Gilles Chapadeau, maire de Rouyn-Noranda, lors de la conférence de presse. (Photo : Le Citoyen — Joanie Dion)
Démonstration de paracyclisme
Le 19 juillet, dernier jour de l’événement, Joseph Vachon et Étienne Mayer seront présents pour proposer une démonstration de paracyclisme. « Quand on vit des difficultés ou des traumatismes physiques dans lesquels on a une perte physique, il existe le paracyclisme. C'était important pour nous de démontrer qu'il n'existe pas juste le vélo conventionnel qu'on connaît et qu'il existe le paracyclisme, mais aussi de démontrer qu'on a des qui sont des paracyclistes super bons », spécifie Mélanie Rocher.
Les parcours
La première étape pour les femmes sera le parcours Preissac — Rouyn-Noranda le 10 juillet, pour une distance de 85 km. La seconde, le lendemain, consistera en une boucle de 100 km à Rouyn-Noranda, avec le départ et l’arrivée au site officiel. Ensuite, le troisième jour, pour la troisième étape, elles pédaleront de Taschereau à Rouyn-Noranda, en passant par le parc national d’Aiguebelle, sur une distance de 100 km. La dernière étape, le 13 juillet, sera un contre-la-montre de 8 km sur la piste cyclable autour du lac Osisko. Pour un total de 307 km en quatre jours, avec un dénivelé de 2 447 mètres, les femmes termineront la compétition le 13 juillet avec le challenge sprint de 500 m, en même temps que les hommes, qui commenceront leur Tour.

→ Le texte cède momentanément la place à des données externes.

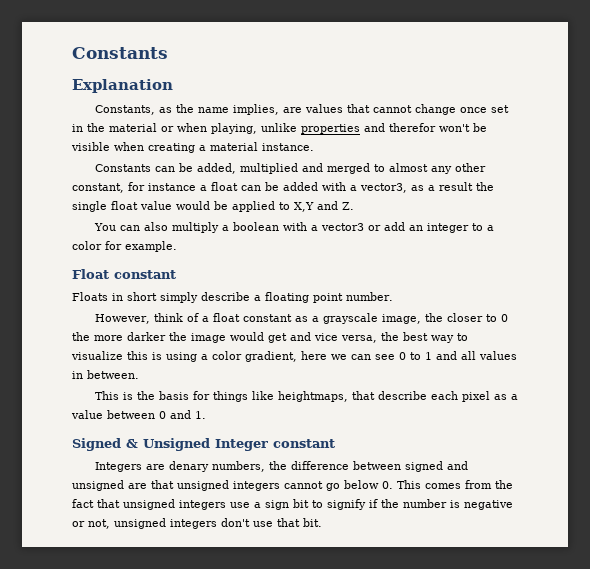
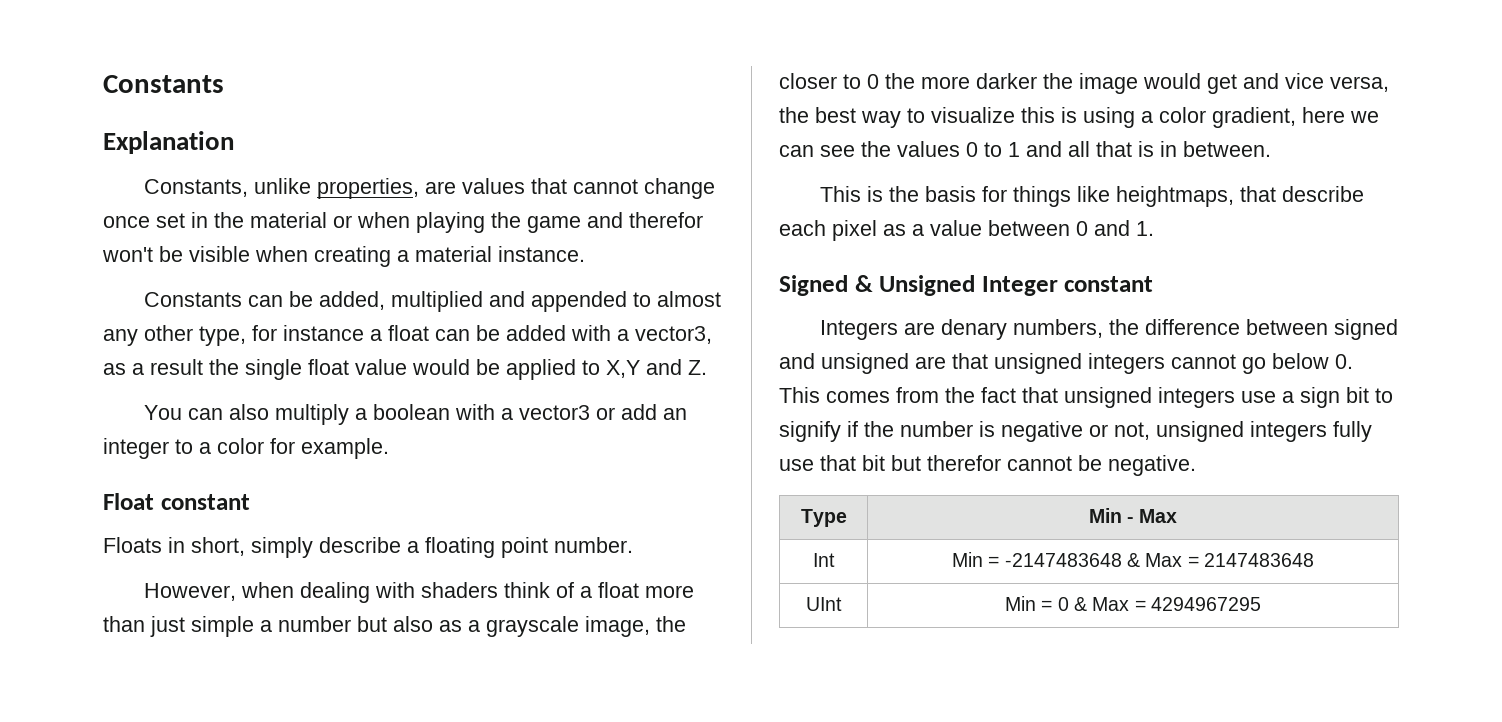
- Constants, as the name implies, are values that cannot change once set in the material or when playing, unlike properties and therefor won't be visible when creating a material instance.
+ Constants, unlike properties, are values that cannot change once set in the material or when playing the game and therefor won't be visible when creating a material instance.
- Constants can be added, multiplied and merged to almost any other constant, for instance a float can be added with a vector3, as a result the single float value would be applied to X,Y and Z.
+ Constants can be added, multiplied and appended to almost any other type, for instance a float can be added with a vector3, as a result the single float value would be applied to X,Y and Z.
- Floats in short simply describe a floating point number.
+ Floats in short, simply describe a floating point number.
- However, think of a float constant as a grayscale image, the closer to 0 the more darker the image would get and vice versa, the best way to visualize this is using a color gradient, here we can see 0 to 1 and all values in between.
+ However, when dealing with shaders think of a float more than just simple a number but also as a grayscale image, the closer to 0 the more darker the image would get and vice versa, the best way to visualize this is using a color gradient, here we can see the values 0 to 1 and all that is in between.
- Integers are denary numbers, the difference between signed and unsigned are that unsigned integers cannot go below 0. This comes from the fact that unsigned integers use a sign bit to signify if the number is negative or not, unsigned integers don't use that bit.
+ Integers are denary numbers, the difference between signed and unsigned are that unsigned integers cannot go below 0. This comes from the fact that unsigned integers use a sign bit to signify if the number is negative or not, unsigned integers fully use that bit but therefor cannot be negative.
+ Type | Min - Max
+ Int | Min = -2147483648 & Max = 2147483648
+ UInt | Min = 0 & Max = 4294967295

Quant à eux, les hommes emprunteront la route 117 de Val-d’Or à Rouyn-Noranda, le 14 juillet, pour une distance de 121 km. Le lendemain, ils partiront d’Amos pour revenir à Rouyn-Noranda, pour 140 km. Leur contre-la-montre aura lieu le 16 juillet, suivant le même parcours que celui des femmes. La quatrième étape fera Malartic — Cadillac — Malartic le 16 juillet, pour 58 km. Le 17 juillet, les cyclistes se rendront au Témiscamingue pour faire Ville-Marie — Notre-Dame-du-Nord, pour 137 km. La sixième étape sera la boucle à Rouyn-Noranda pour 115 km le 18 juillet. La dernière étape aura lieu le 19 juillet, avec le parcours Preissac — Rouyn-Noranda, pour 111 km. C’est un total de 681,1 km avec 4 958 mètres de dénivelé que parcourront les cyclistes masculins.